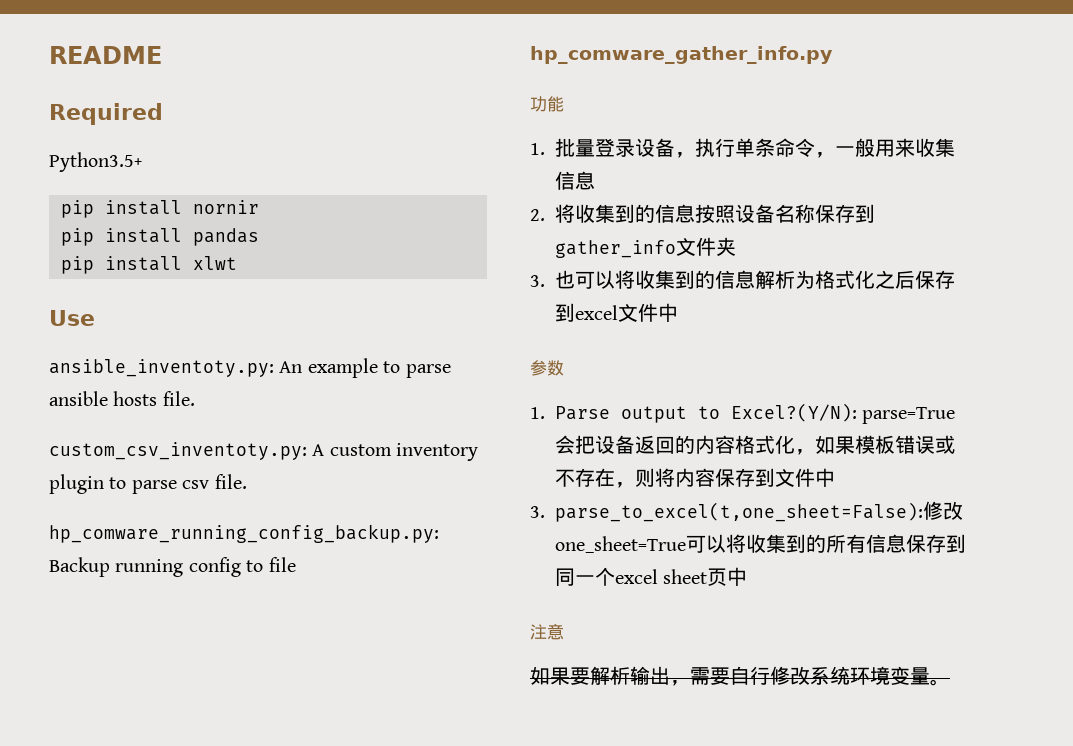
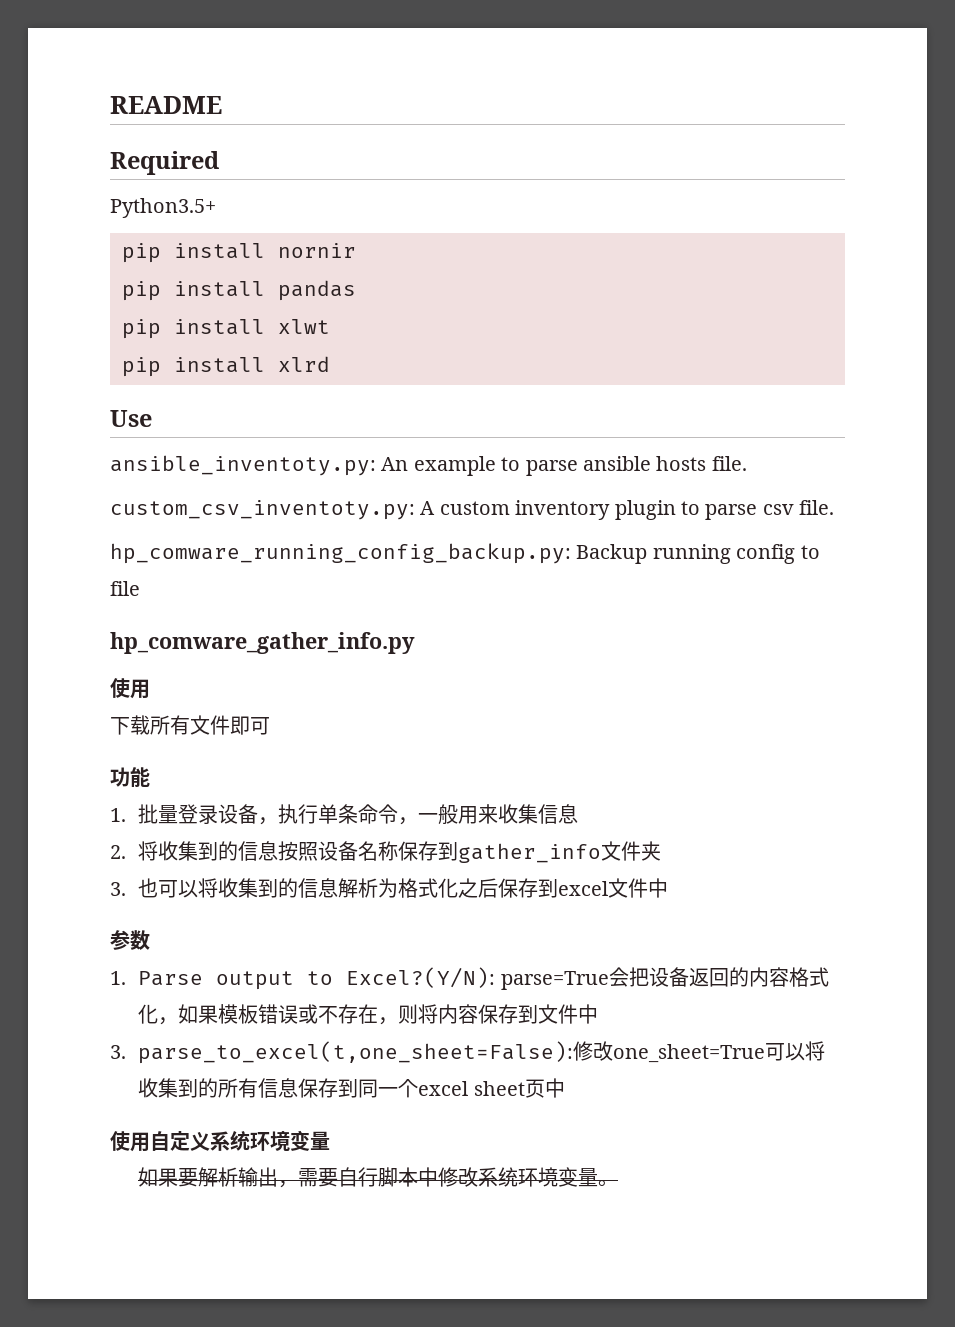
(237, 263) none -> [122,356,330,377] // pip install xlrd
(833, 55) none -> [110,678,150,699] [110,715,270,735] // 使用 // 下载所有文件即可
[530,624,564,640] 注意 -> [110,1130,330,1152] 使用自定义系统环境变量
(770, 675) none -> [378,1167,439,1187] 脚本中

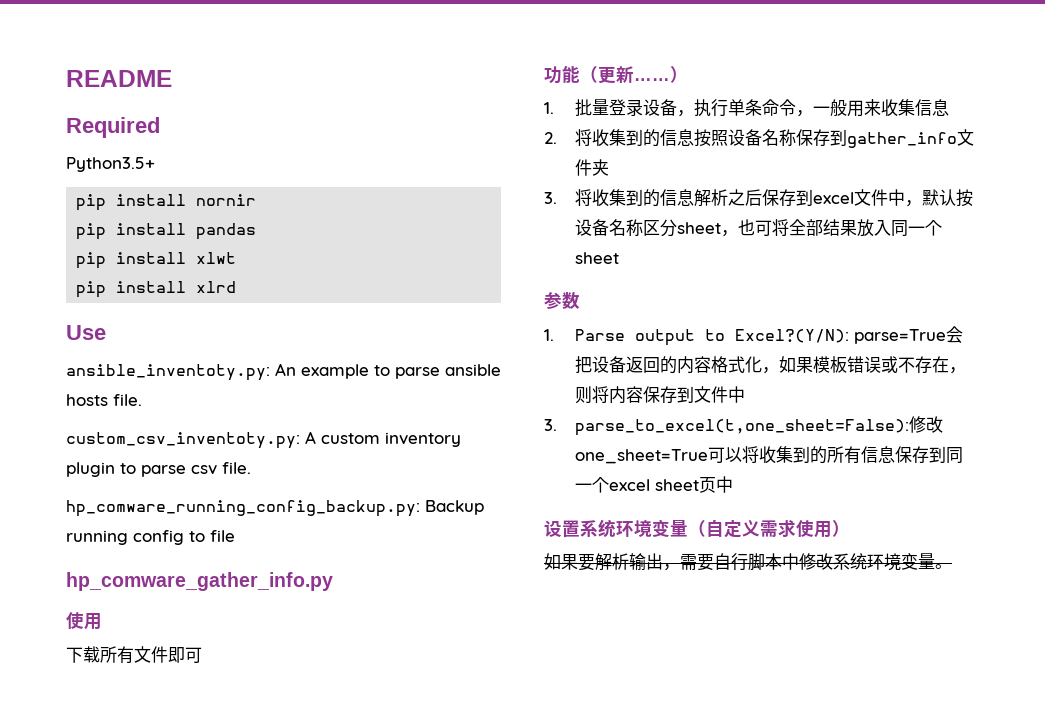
(150, 777) none -> [580,66,688,84] （更新……）
[138,878,199,898] 也可以 -> (557, 198) none
[378,878,459,898] 为格式化 -> (729, 197) none
(669, 888) none -> [905,189,974,207] [575,219,943,237] [575,252,620,264] ，默认按设备名称区分sheet，也可将全部结果放入同一个sheet
[110,1130,330,1152] 使用自定义系统环境变量 -> [544,519,850,538] 设置系统环境变量（自定义需求使用）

#####

## HOW TO COMPLETE THIS TASK
Copy exactly the lines from the line that contains "(833, 55) none" through the last line of the records above, both ends included, but leave out the pictures.

## RESULT OF THE EXERCISE
(833, 55) none -> [110,678,150,699] [110,715,270,735] // 使用 // 下载所有文件即可
[530,624,564,640] 注意 -> [110,1130,330,1152] 使用自定义系统环境变量
(770, 675) none -> [378,1167,439,1187] 脚本中

(150, 777) none -> [580,66,688,84] （更新……）
[138,878,199,898] 也可以 -> (557, 198) none
[378,878,459,898] 为格式化 -> (729, 197) none
(669, 888) none -> [905,189,974,207] [575,219,943,237] [575,252,620,264] ，默认按设备名称区分sheet，也可将全部结果放入同一个sheet
[110,1130,330,1152] 使用自定义系统环境变量 -> [544,519,850,538] 设置系统环境变量（自定义需求使用）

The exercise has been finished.